WHAT YOU SHOULD DO
All entries are to be copied verbatim, while the pictures stay out.

Itemized modification records
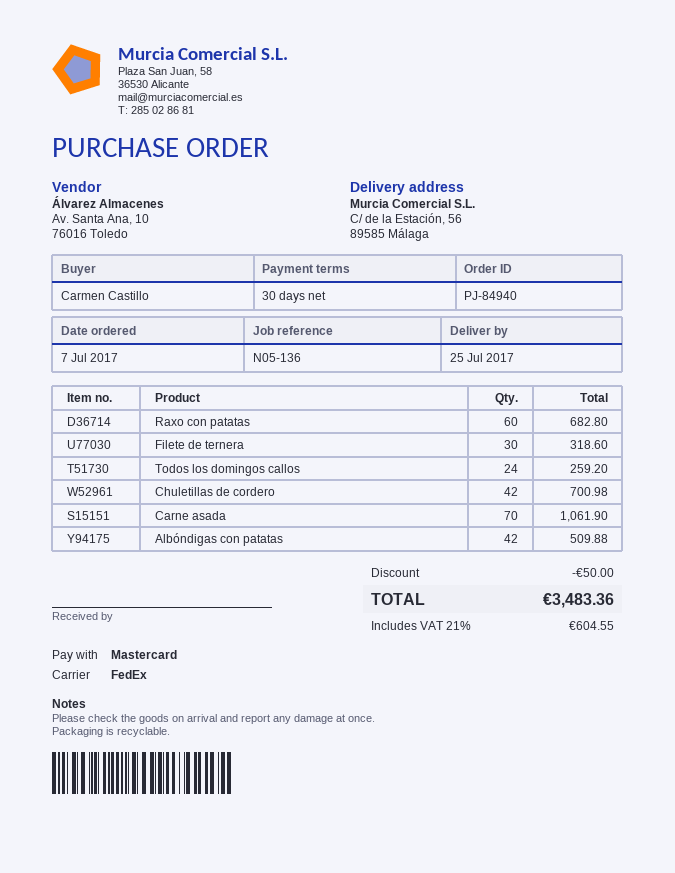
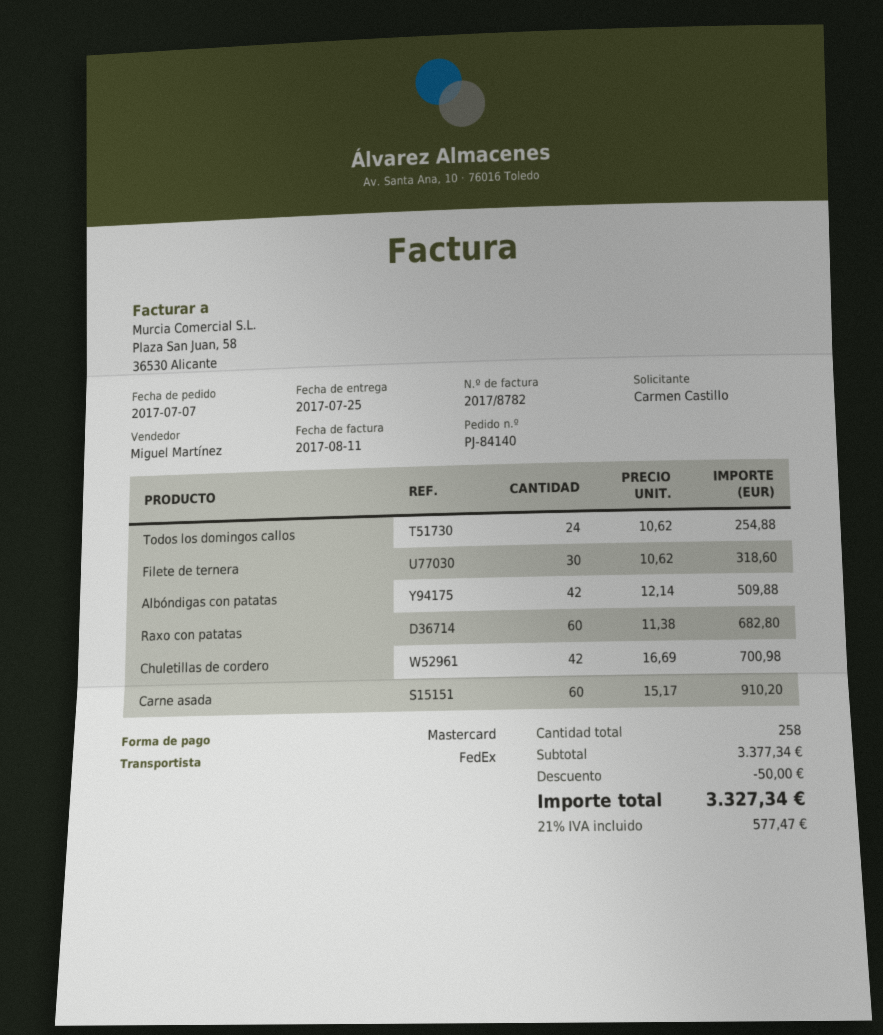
order number: PJ-84940 -> PJ-84140
Todos los domingos callos: 24 for 259.20 -> 24 for 254.88
Carne asada: 70 for 1061.90 -> 60 for 910.20
tax: 21% = 604.55 -> 21% = 577.47
total: 3483.36 -> 3327.34

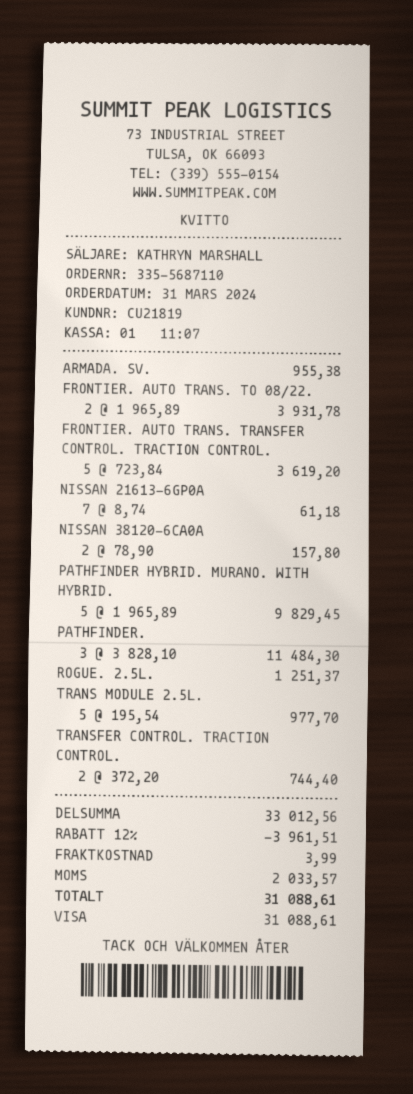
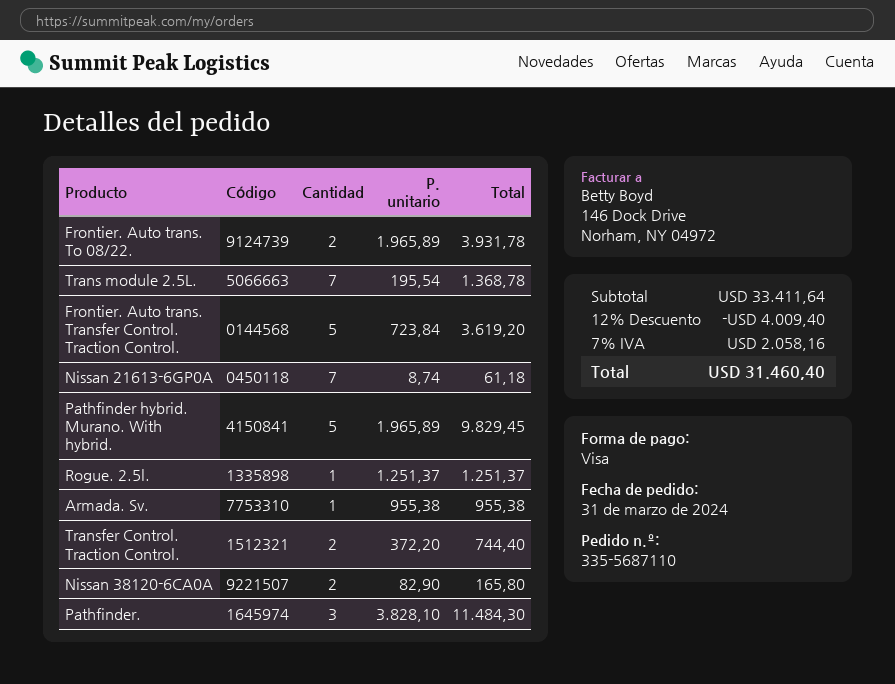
NISSAN 38120-6CA0A: 2 x 78.90 = 157.80 -> 2 x 82.90 = 165.80
TRANS MODULE 2.5L.: 5 x 195.54 = 977.70 -> 7 x 195.54 = 1368.78
subtotal: 33012.56 -> 33411.64
discount: 12% = 3961.51 -> 12% = 4009.40
shipping: 3.99 -> none
tax: 2033.57 -> 2058.16
total: 31088.61 -> 31460.40

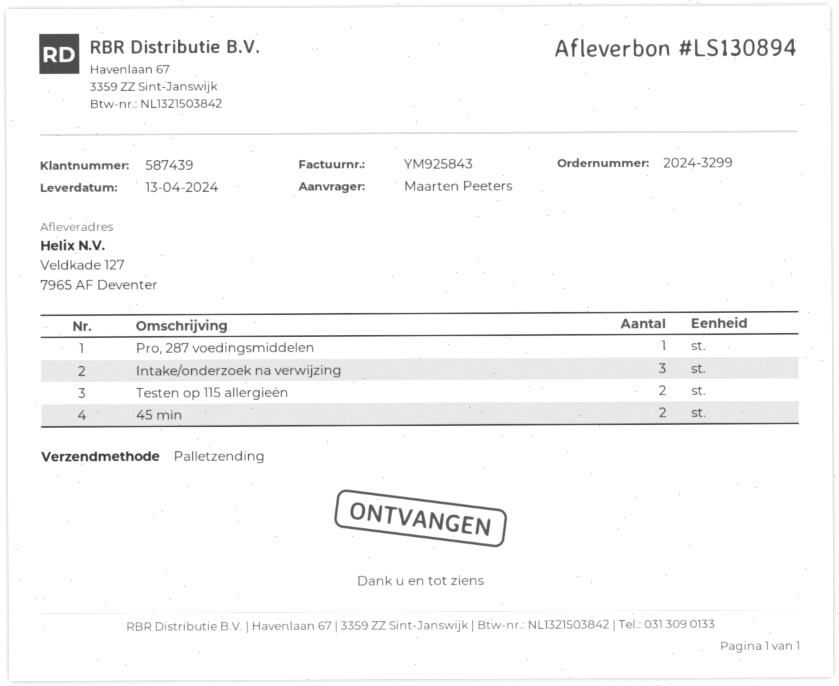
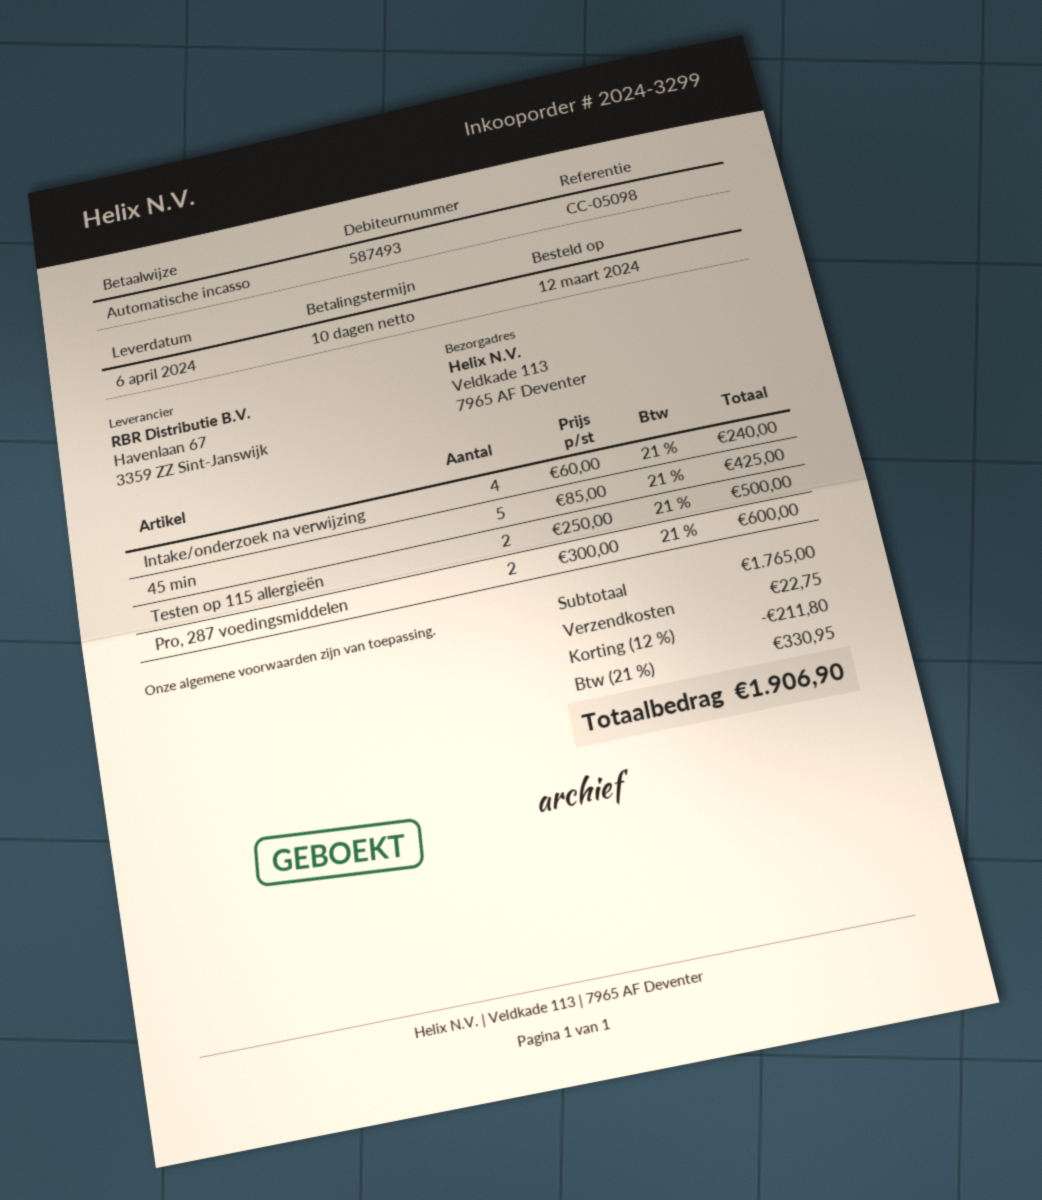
delivery date: 2024-04-13 -> 2024-04-06
customer number: 587439 -> 587493
ship to: Veldkade 127, 7965 AF Deventer -> Veldkade 113, 7965 AF Deventer
Pro, 287 voedingsmiddelen: 1 -> 2
Intake/onderzoek na verwijzing: 3 -> 4
45 min: 2 -> 5

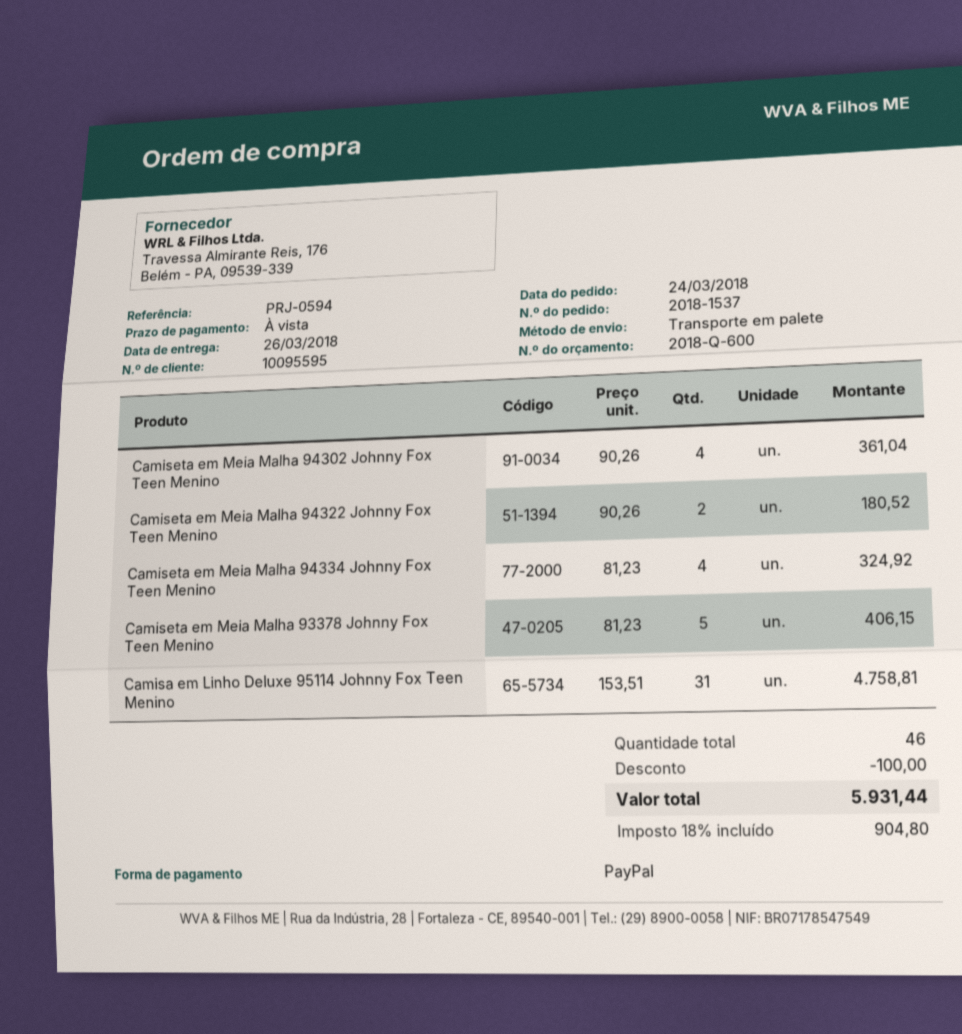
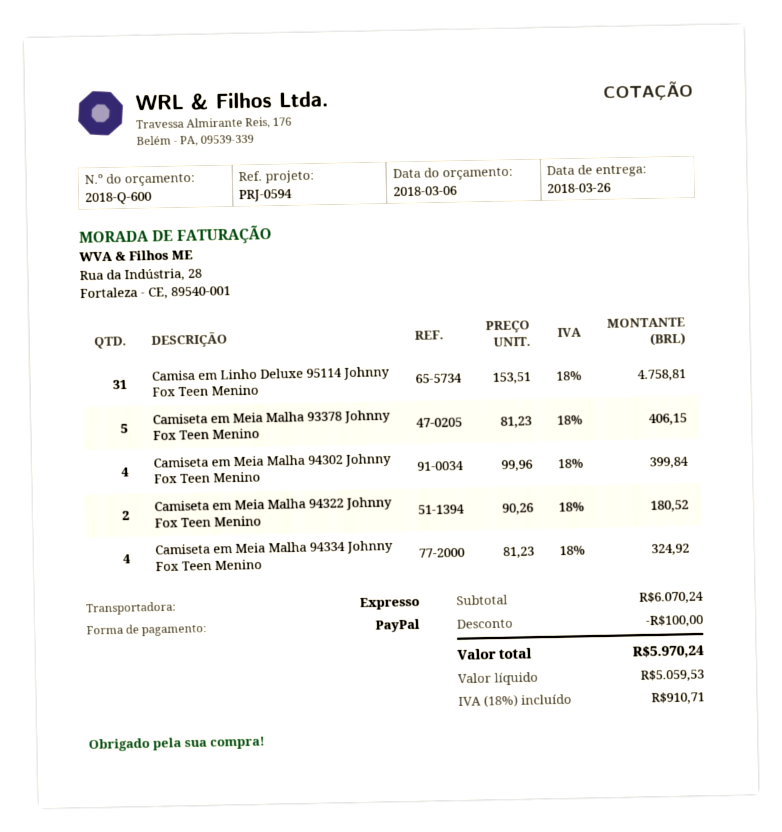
shipping method: pallet freight -> express
Camiseta em Meia Malha 94302 Johnny Fox Teen Menino: 4 x 90.26 = 361.04 -> 4 x 99.96 = 399.84
tax: 18% = 904.80 -> 18% = 910.71
total: 5931.44 -> 5970.24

PROBLEM SOLUTION
order number: PJ-84940 -> PJ-84140
Todos los domingos callos: 24 for 259.20 -> 24 for 254.88
Carne asada: 70 for 1061.90 -> 60 for 910.20
tax: 21% = 604.55 -> 21% = 577.47
total: 3483.36 -> 3327.34

NISSAN 38120-6CA0A: 2 x 78.90 = 157.80 -> 2 x 82.90 = 165.80
TRANS MODULE 2.5L.: 5 x 195.54 = 977.70 -> 7 x 195.54 = 1368.78
subtotal: 33012.56 -> 33411.64
discount: 12% = 3961.51 -> 12% = 4009.40
shipping: 3.99 -> none
tax: 2033.57 -> 2058.16
total: 31088.61 -> 31460.40

delivery date: 2024-04-13 -> 2024-04-06
customer number: 587439 -> 587493
ship to: Veldkade 127, 7965 AF Deventer -> Veldkade 113, 7965 AF Deventer
Pro, 287 voedingsmiddelen: 1 -> 2
Intake/onderzoek na verwijzing: 3 -> 4
45 min: 2 -> 5

shipping method: pallet freight -> express
Camiseta em Meia Malha 94302 Johnny Fox Teen Menino: 4 x 90.26 = 361.04 -> 4 x 99.96 = 399.84
tax: 18% = 904.80 -> 18% = 910.71
total: 5931.44 -> 5970.24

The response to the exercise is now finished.